This project implements a MS Access / MS Jet backend for django, so you can use your legacy MS Access project in django. From a design standpoint, you should really be using this as a stepping stone to migrate to a different, fully-supported database backend for django. That said, this should work fine in the interim, and should be a big help in liberating your data from your Access DB.
Having data stuck in a legacy MS Access system is terrible, but a serious epidemic. An immediate migration away is not always feasable due to legacy software.
This project was originally cloned via hg clone https://bitbucket.org/jkafader/django-pyodbc-access/. When I started to use it, it didn't work out of the box for MS Access. This repository changes the module to work specificly with MS Access, without trying to maintain compatability with related technologies (like MS SQL Server).
- LIMIT queries are plain disabled. If you want to fix this, see base.py.
- Access is bad at this (tm). For example, a query that uses __in can fail if given too many ids. Using a join worked.
- Expect a lot
- Basic info retreival
- Model.objects.all()
- Foreign Keys
- ModelInstance.related_object.field
- ModelInstance.related_object_set.all()
- Simple Joins
- Model.objects.exclude(rel__in=RelObj.objects.all())
- Dropped support for anything except MDB files
- Dropped support for anything < Django 1.4
- Default driver is MS Access
- Specification of filenames in DATABASE config instead of a system DSN
download and install from source or:
easy_install pyodbc
clone this repository and copy (or add) the "access" directory to your python path.
change your DATABASES settings:
DATABASES = { 'default': { 'ENGINE': 'access.pyodbc', 'NAME': 'mydatabase.mdb', 'USER': 'admin', 'PASSWORD': '', } }
Presumably, you are working on a legacy project (why else use Access?).

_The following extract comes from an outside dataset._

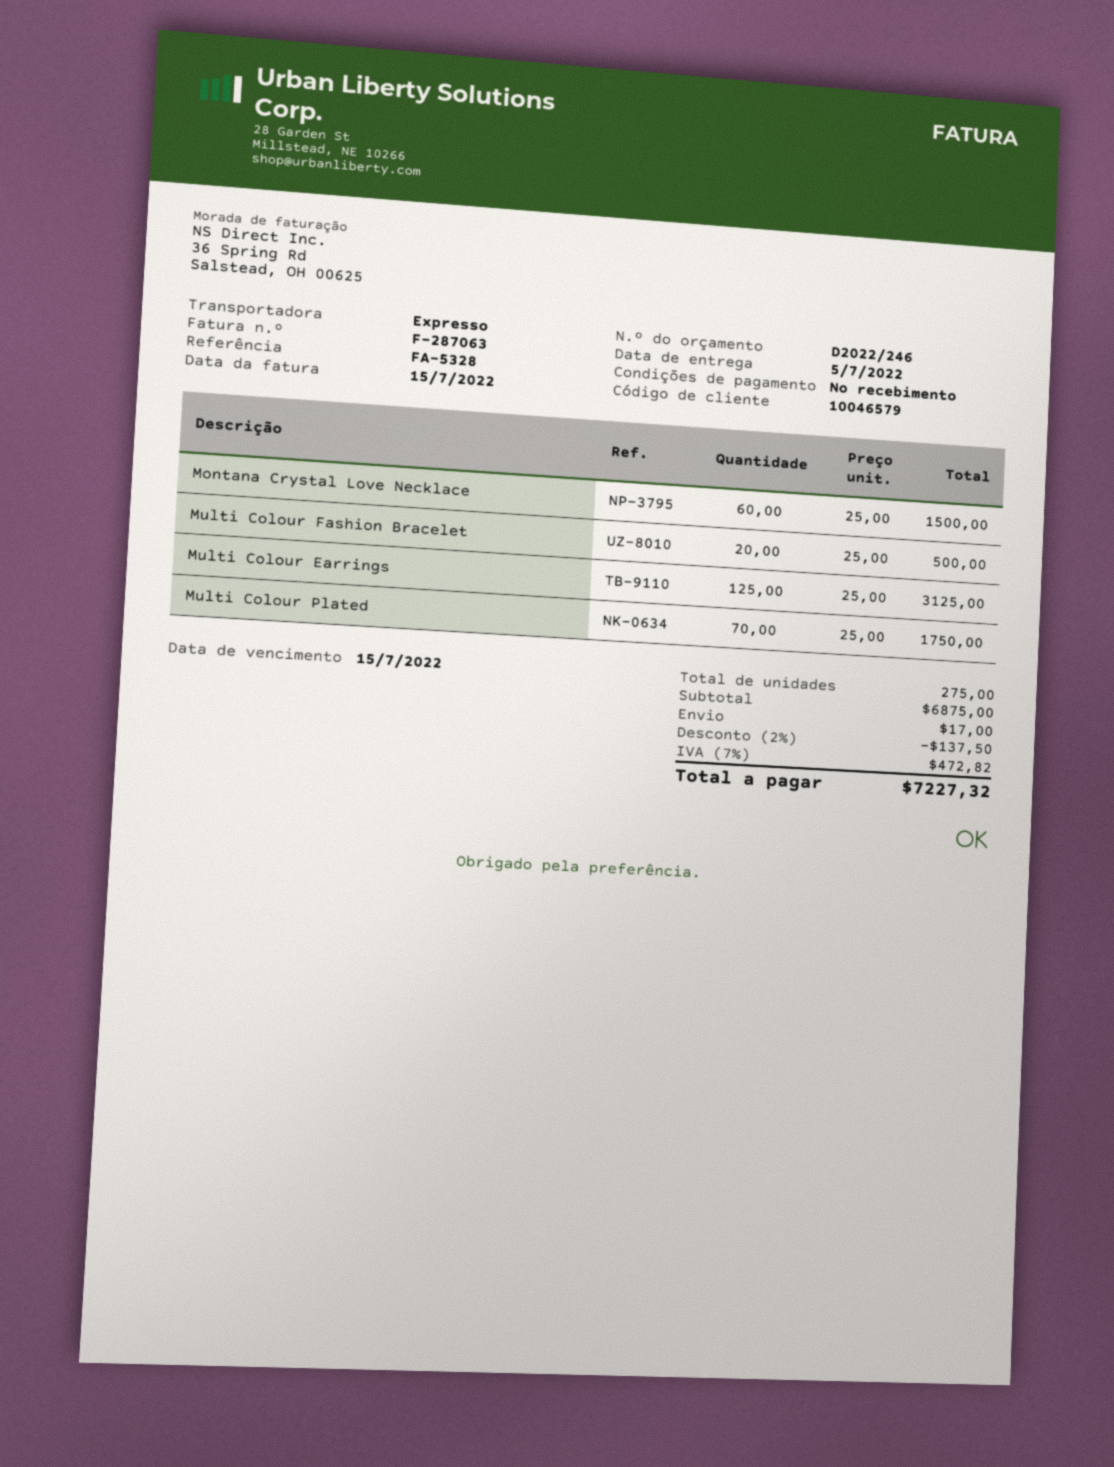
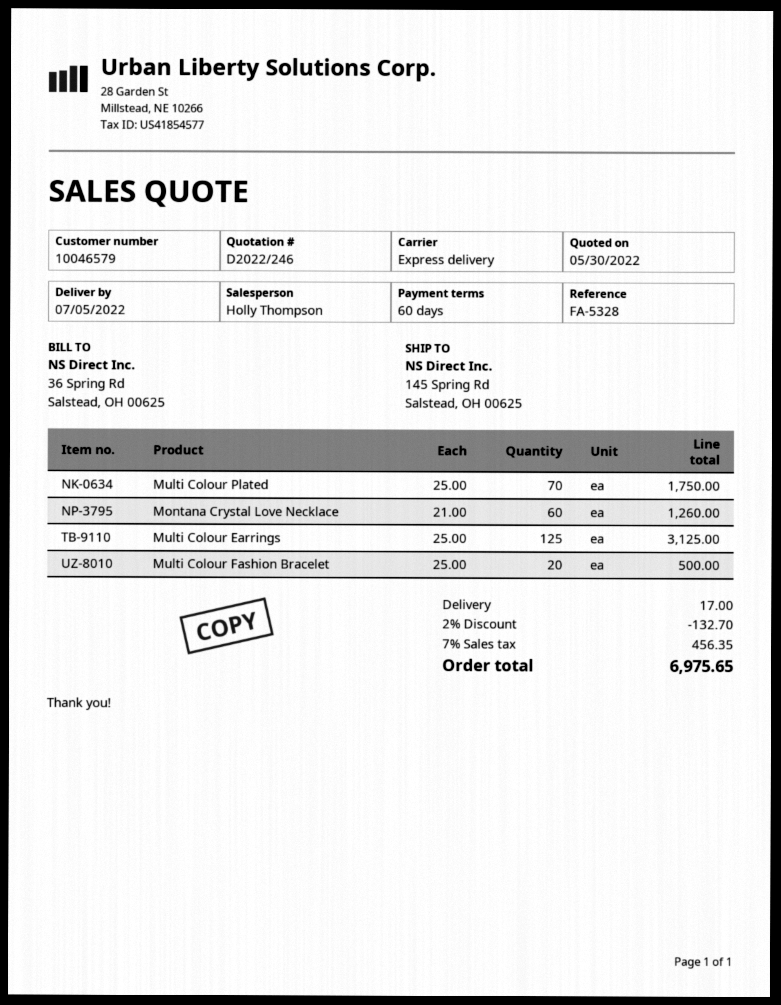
payment terms: on receipt -> 60 days
Montana Crystal Love Necklace: 60 x 25.00 = 1500.00 -> 60 x 21.00 = 1260.00
discount: 2% = 137.50 -> 2% = 132.70
tax: 7% = 472.82 -> 7% = 456.35
total: 7227.32 -> 6975.65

Use:
python manage.py inspectdb
to introspect your database and create a new models.py
Alternatively, add 'access' to your INSTALLED_APPS and introspect any random MDB:
python manage.py inspect_mdb C:\Path\To\database.mdb
Before doing these steps, if your db has 'relations', you may want to grant permission to admin to view them. This will let the code detect foreign keys during introspection. To do this, you need to turn on 'Show System Objects' and grant 'Read Data' to admin on 'MSysRelationships'. Doing this varies based on MS Access version.
- MS Access limits queries to 128 columns. This is a hard limit imposed by the Jet backend. This should hopefully be enough for simple projects, but very complex JOINs may have issues.